You

You never realized how hard it was for me to bear the feeling that I had big shoes to fill. Literally.
I've always told you I was a tango dancer. I guess I never understood your passion for dancing and you never understood my passion for dancing tango. We collide like two machines that have to operate in the same factory, but somehow have different functions. They depend upon each other. But they aren't coordinated enough to make the factory a productive place. 
I couldn't sleep last night. It was just me and thoughts. The water you brought over to my table. Me looking at you like I couldn't see the real you. You wearing one of my favorite shirts. You looking at me and asking to dance with you. The two ladies seating with you. One of them the cause of some fights. The other one staring at me as if I were guilty of something. Listen lady, from this place of loss where I am right now, guilt is not exactly a feeling that I can have. His loss. The baby's loss. The lost hope. I am not trying to be a victim either. I don't want anybody's pity. But somehow if people listen to my pain or if I listen to my own pain out loud, I will have no doubts anymore and my pain will diminish.

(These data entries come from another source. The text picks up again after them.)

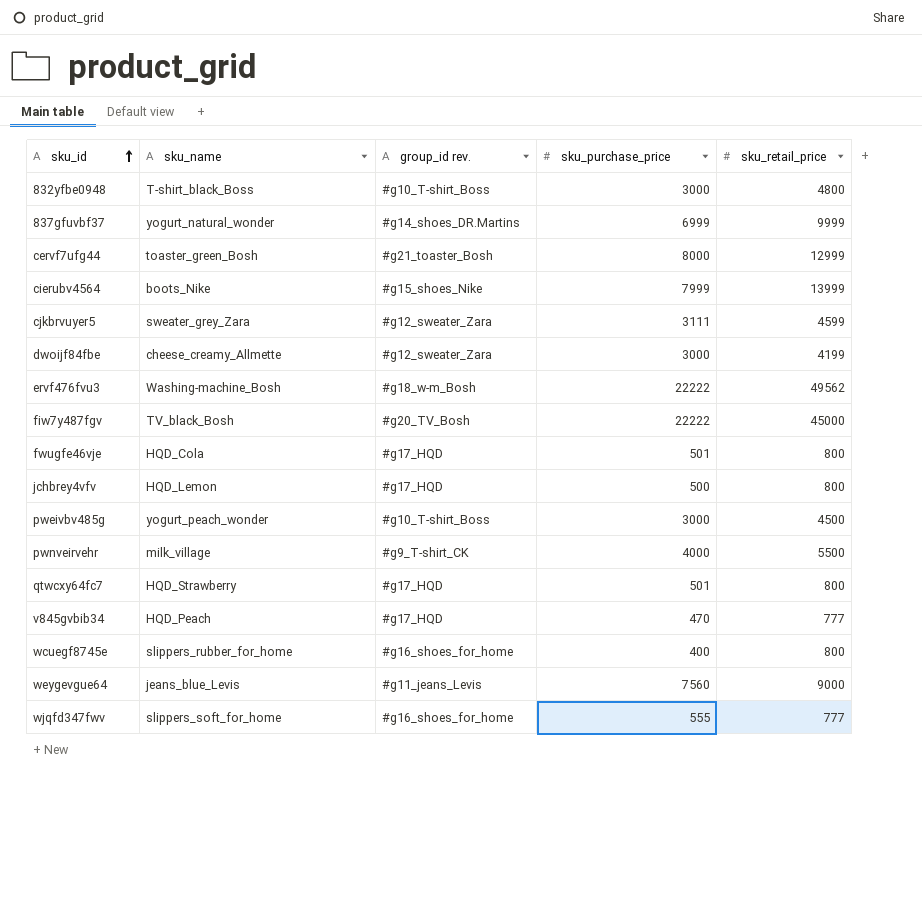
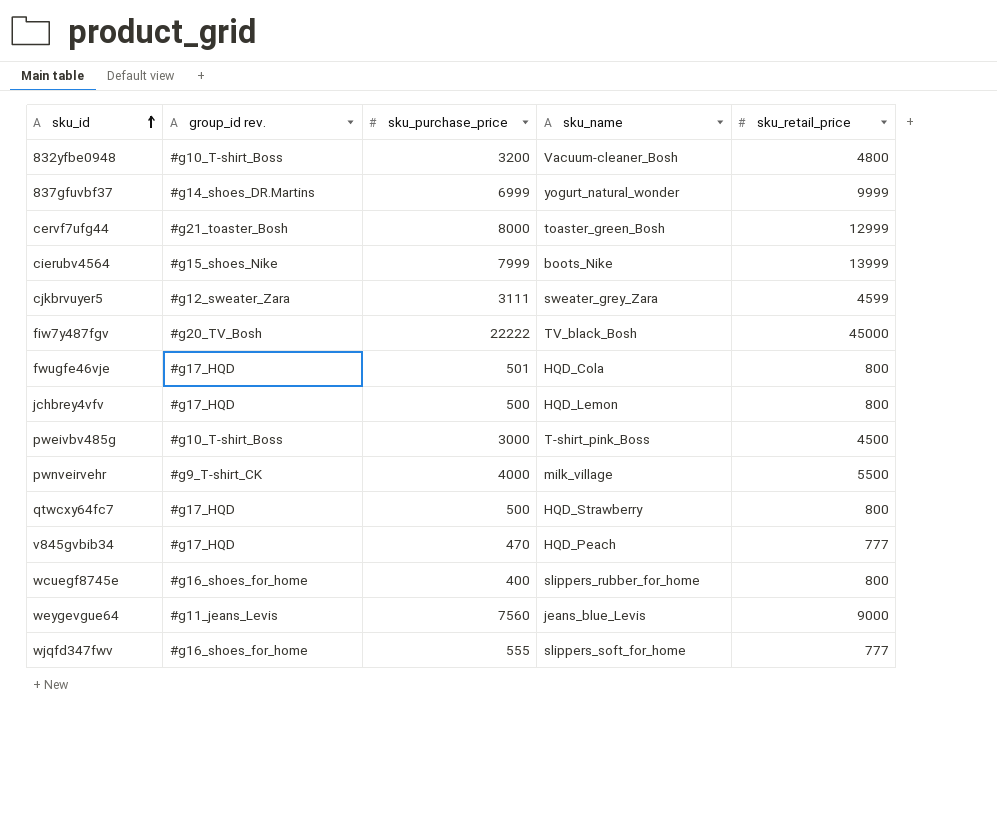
column sku_name | position: 2 -> 4
row dwoijf84fbe: cheese_creamy_Allmette | #g12_sweater_Zara | 3000 | 4199 -> none
row ervf476fvu3: Washing-machine_Bosh | #g18_w-m_Bosh | 22222 | 49562 -> none
832yfbe0948 | sku_purchase_price: 3000 -> 3200
832yfbe0948 | sku_name: T-shirt_black_Boss -> Vacuum-cleaner_Bosh
pweivbv485g | sku_name: yogurt_peach_wonder -> T-shirt_pink_Boss
qtwcxy64fc7 | sku_purchase_price: 501 -> 500

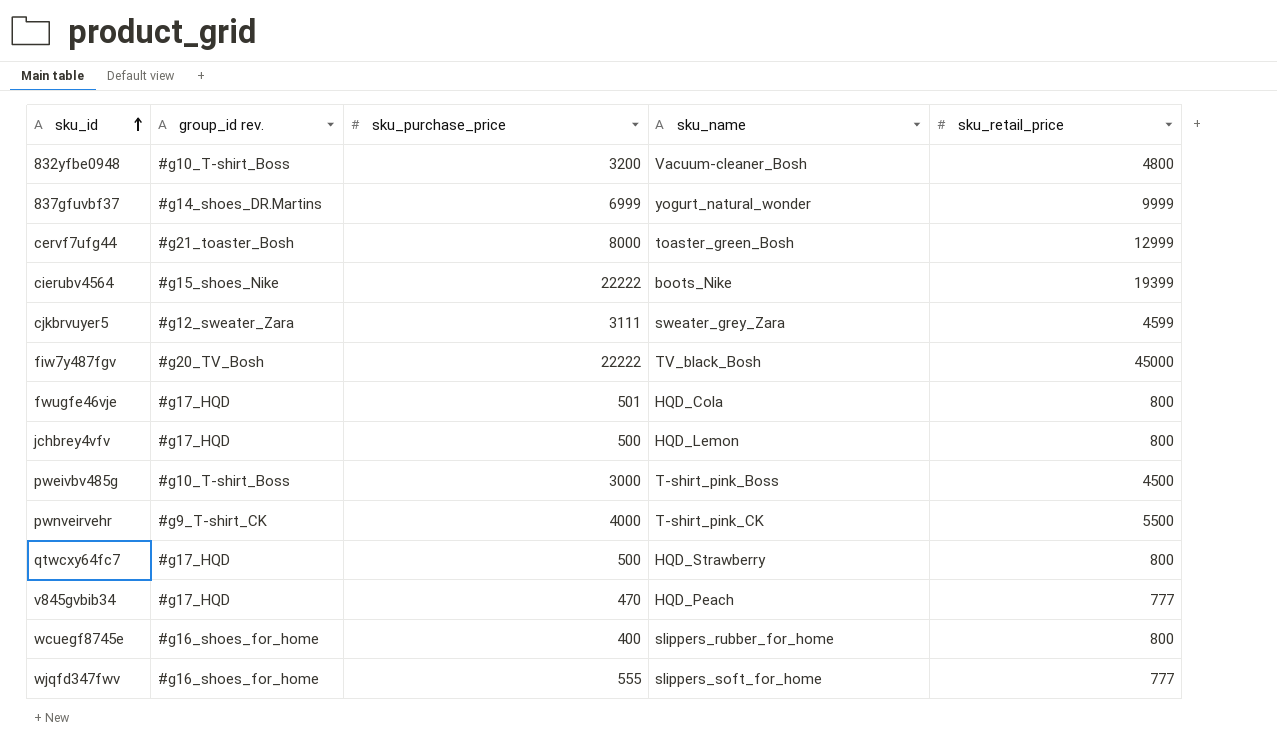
row weygevgue64: #g11_jeans_Levis | 7560 | jeans_blue_Levis | 9000 -> none
cierubv4564 | sku_purchase_price: 7999 -> 22222
cierubv4564 | sku_retail_price: 13999 -> 19399
pwnveirvehr | sku_name: milk_village -> T-shirt_pink_CK

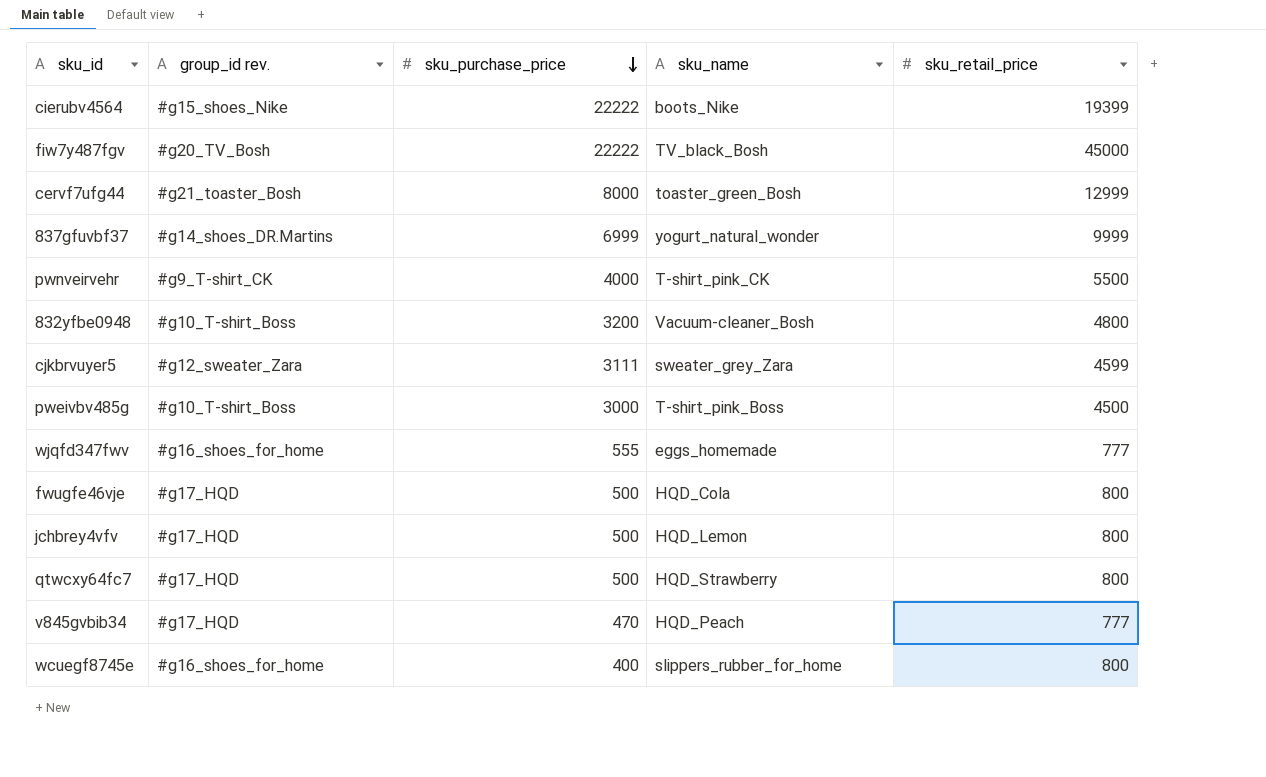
row order: sku_id ascending -> sku_purchase_price descending
wjqfd347fwv | sku_name: slippers_soft_for_home -> eggs_homemade
fwugfe46vje | sku_purchase_price: 501 -> 500

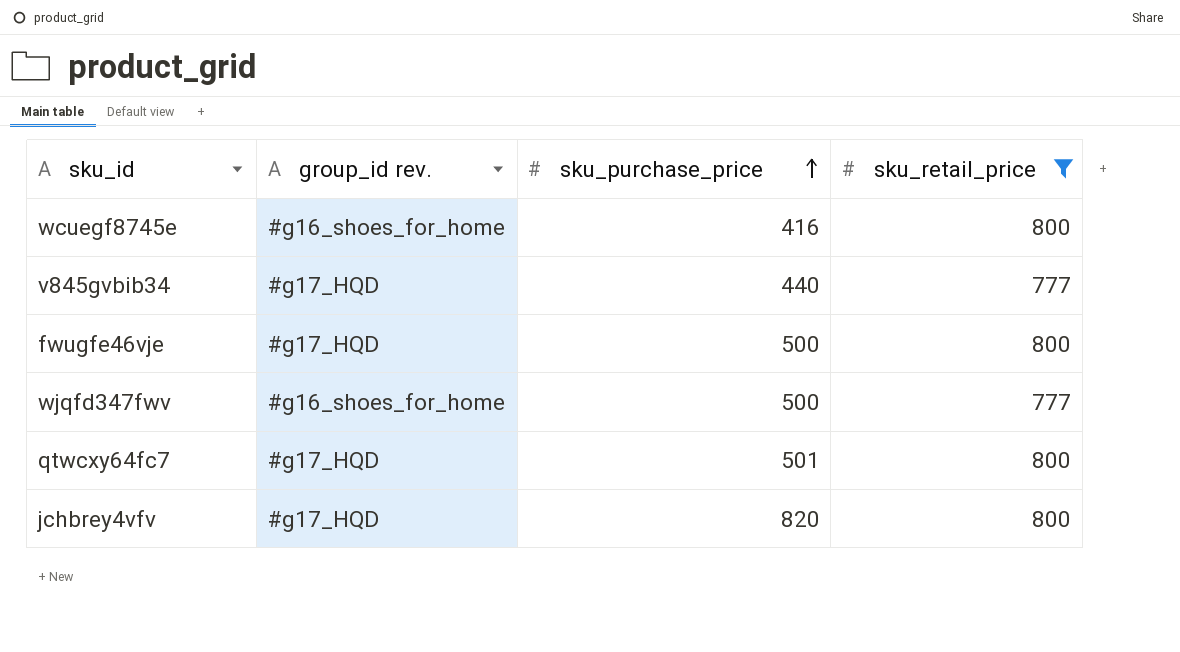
filter: none -> sku_retail_price <= 800
row order: sku_purchase_price descending -> sku_purchase_price ascending
column sku_name | position: 4 -> none
wcuegf8745e | sku_purchase_price: 400 -> 416
v845gvbib34 | sku_purchase_price: 470 -> 440
wjqfd347fwv | sku_purchase_price: 555 -> 500
qtwcxy64fc7 | sku_purchase_price: 500 -> 501
jchbrey4vfv | sku_purchase_price: 500 -> 820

I was angry too. I was angry to see you seating right in front of me. You turned into a stranger. The person I wanted being close to me is now this not recognizable face. 
You opened my wounds last night. On Friday around 3am in the morning I had called you and I told you I wasn't going to call again. 
So my teacher comes to me and says hello and tells me: do you know who is here? I panic. I didn't  expect you to be at my favorite place to dance tango. I didn't know you were there. I had put my stuff down and I had sat right in front of you. Not knowing you were there. And as a ghost, I see your image looking at me. You had this sad expression on your face. Perhaps because you saw me. I bet that if I hadn't been there you'd be enjoying yourself. 
You'd didn't expect to see me sliding across the room ready to tango. You didn't expect to see me, light and flowery, ready to be embraced by other men. That's why you left. Or perhaps you left because I told you: please, go. I don't want to argue. Then you left the place and I was left with this bitter taste in my mouth. That didn't go away the whole night. They played our tangos. I danced our tangos with other people. Different than the night we went to CITA in what I call our red night, yesterday was a baby blue kind of night. Perhaps when red cries or bleeds too much it becomes pallid, pale blue and it fades away. Little by little.